Osteoarthritis has been estimated to affect 13.5% of the adult U.S. population. Cartilage lesions range from small focal defects to large defects extending the entire articulating surface. While reparative techniques (microfracture, auto/allografts, autologous chondrocyte implantation, etc.) can treat the former, total or unicompartmental knee arthroplasty is the only solution for the latter. Given the limited lifespan of these prosthetics, a solution to repair and regenerate large cartilage lessions is needed. Tissue engineering offers a promising approach. In particular, the selfassembling process was shown to generate neocartilage with functional biomechanical properties near native tissue values, albeit the engineered constructs are up to 5 mm in diameter. If a sufficiently large number of cells can be obtained, this technology could be scaled-up to engineer large, anatomically shaped constructs with potential in repairing large defects, such as a unicondylar surface.
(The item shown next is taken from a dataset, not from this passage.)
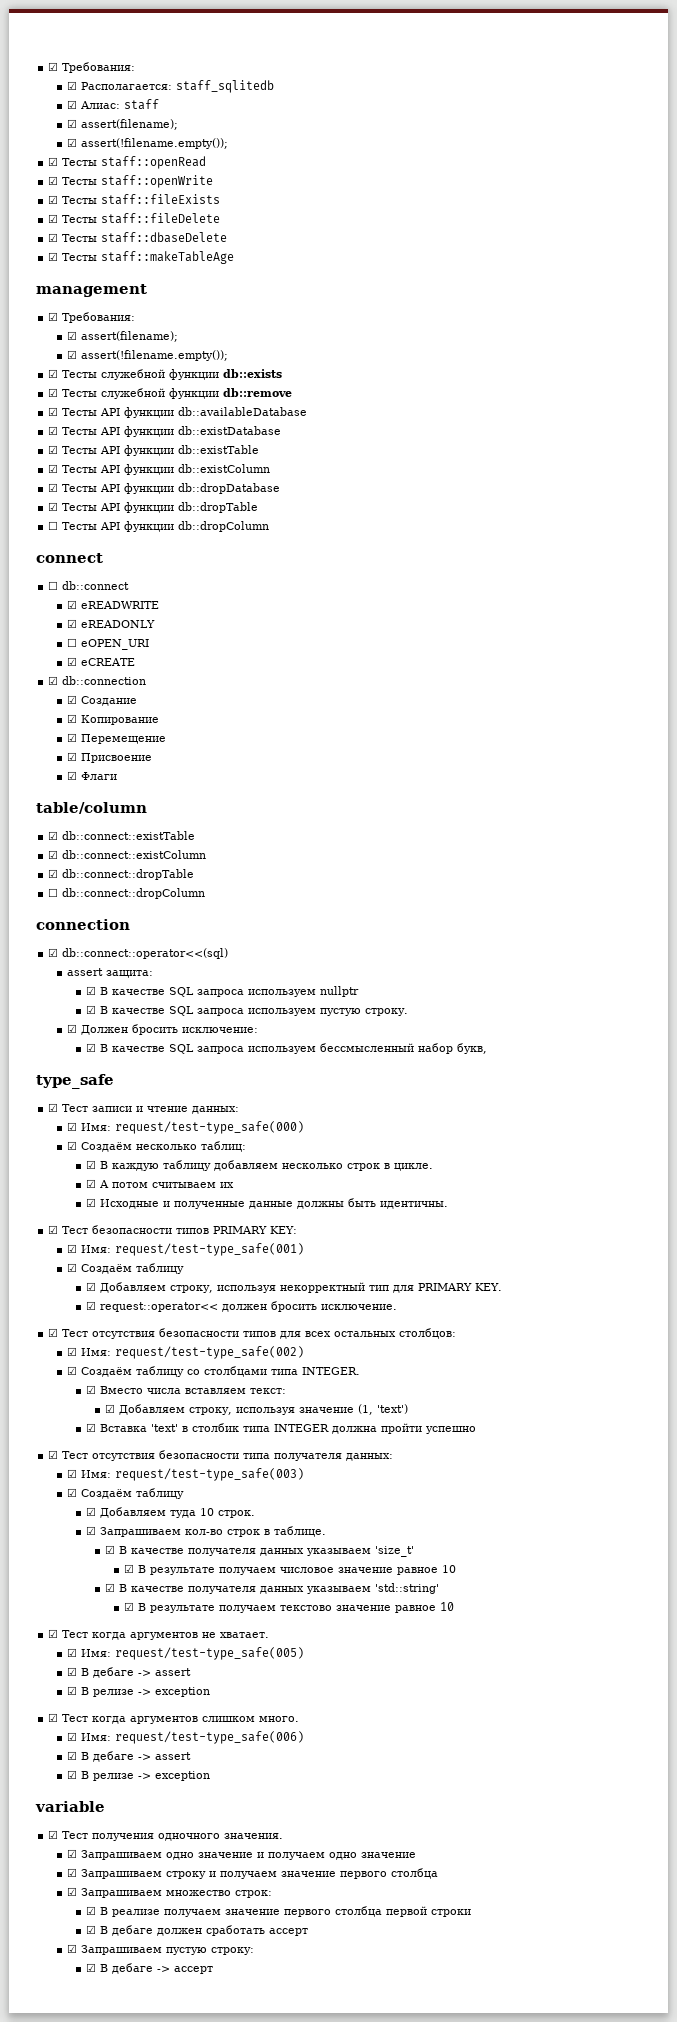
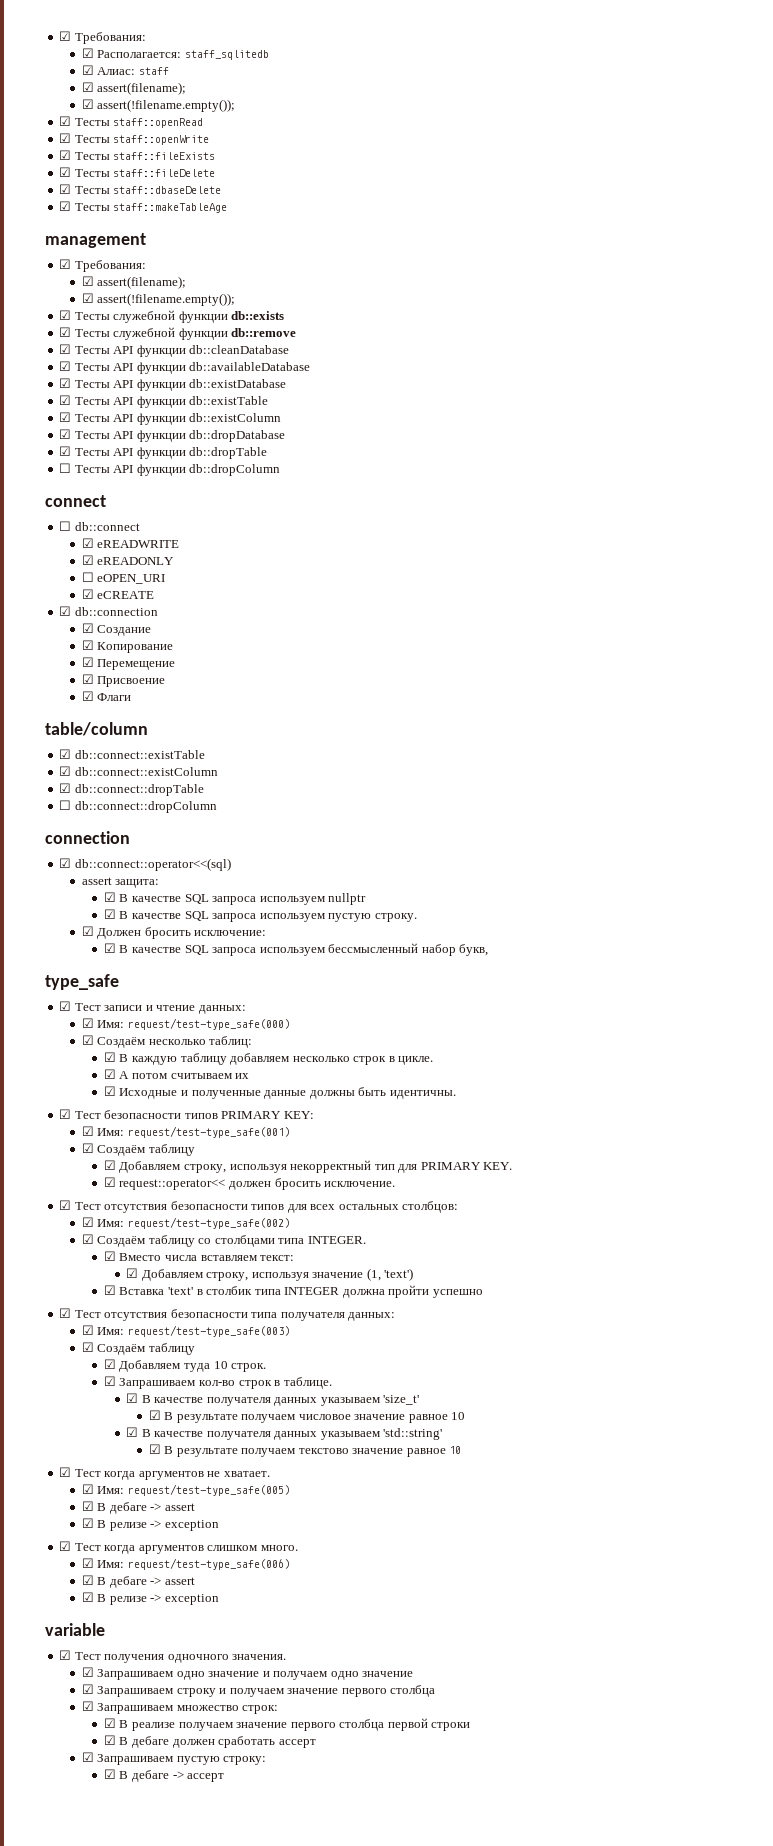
+ ☑ Тесты API функции db::cleanDatabase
Toward this goal, the global objective of this thesis was to scale-up the engineering process, both in terms of articular chondrocyte expansion, as well as self-assembly, to fabricate neocartilage of clinically relevant dimensions. First, using a 5 mm dia. construct model, culture conditions appropriate for the self-assembly of passaged articular chondrocytes were determined. Specifically, the highest cell seeding density (so as to generate the thickest neocartilage) and the highest cell passage number (so as to maximize cell expansion yields) that could be used to generate neocartilage without compromised properties were determined. In a parallel effort, novel chemical stimuli (digoxin and ATP) were explored to enhance neocartilage properties. Subsequently, using the identified optimized culture conditions, a new protocol to fabricate large (> 8 cm²) neocartilage constructs was established. This then paved the way toward establishing the tissue engineering strategy for fabricating large, shape-specific osteochondral constructs.
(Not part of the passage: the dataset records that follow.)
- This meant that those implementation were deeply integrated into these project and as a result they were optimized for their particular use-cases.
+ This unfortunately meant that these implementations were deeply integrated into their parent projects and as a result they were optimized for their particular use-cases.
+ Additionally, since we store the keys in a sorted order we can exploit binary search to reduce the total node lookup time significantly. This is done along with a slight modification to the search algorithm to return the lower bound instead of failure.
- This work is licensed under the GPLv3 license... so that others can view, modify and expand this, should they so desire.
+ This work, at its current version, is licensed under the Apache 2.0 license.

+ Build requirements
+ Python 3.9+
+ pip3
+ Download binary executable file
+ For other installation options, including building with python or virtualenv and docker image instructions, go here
Results from these studies demonstrated that passaged chondrocytes can be self-assembled into large neocartilage, alone or as an osteochondral construct. A critical seeding density of 2 million cells per 5 mm dia. was determined to be the highest that can form functionally viable neocartilage, possessing properties on the high end of what had been previously achieved;​ specifically, neocartilage with Young’s modulus of 4 MPa and collagen/wet weight of 7%. Above this density, construct properties were drastically inferior. Under specific culture conditions, it was also found that young rabbit articular chondrocytes can be expanded up to passage 7 (expansion factor of 85,000) and form self-assembled neocartilage without losing functional biomechanical properties. Being able to expand articular chondrocytes to such high numbers overcomes challenges in fabricating large constructs. In a parallel study, digoxin and ATP were shown to enhance neocartilage collagen content up to 2-fold and Young’s modulus up to 5-fold over controls.

Significant scale-up of the self-assembling process, from constructs 0.4 cm² to > 8 cm² (23-fold scale-up) did not adversely affect neocartilage properties;​ this was only possible when employing new culture strategies, specifically use of static mechanical loading and a chemical stimuli regimen (cytochalasin D, TGF-β1, chondroitinase ABC, and lysyl oxidase-like 2 cocktail). Using these scale-up strategies, in combination with custom 3D fabrication techniques, it was possible to fabricate an osteochondral construct with the shape and size of a sheep femoral condyle and with robust interfacial properties between the two phases. Culturing strategies were developed the osseous phase to be on par with native cartilage. These constructs can potentially be used to repair large cartilage lesions, representing critical steps toward engineering a bioprosthesis for unicompartmental reconstruction.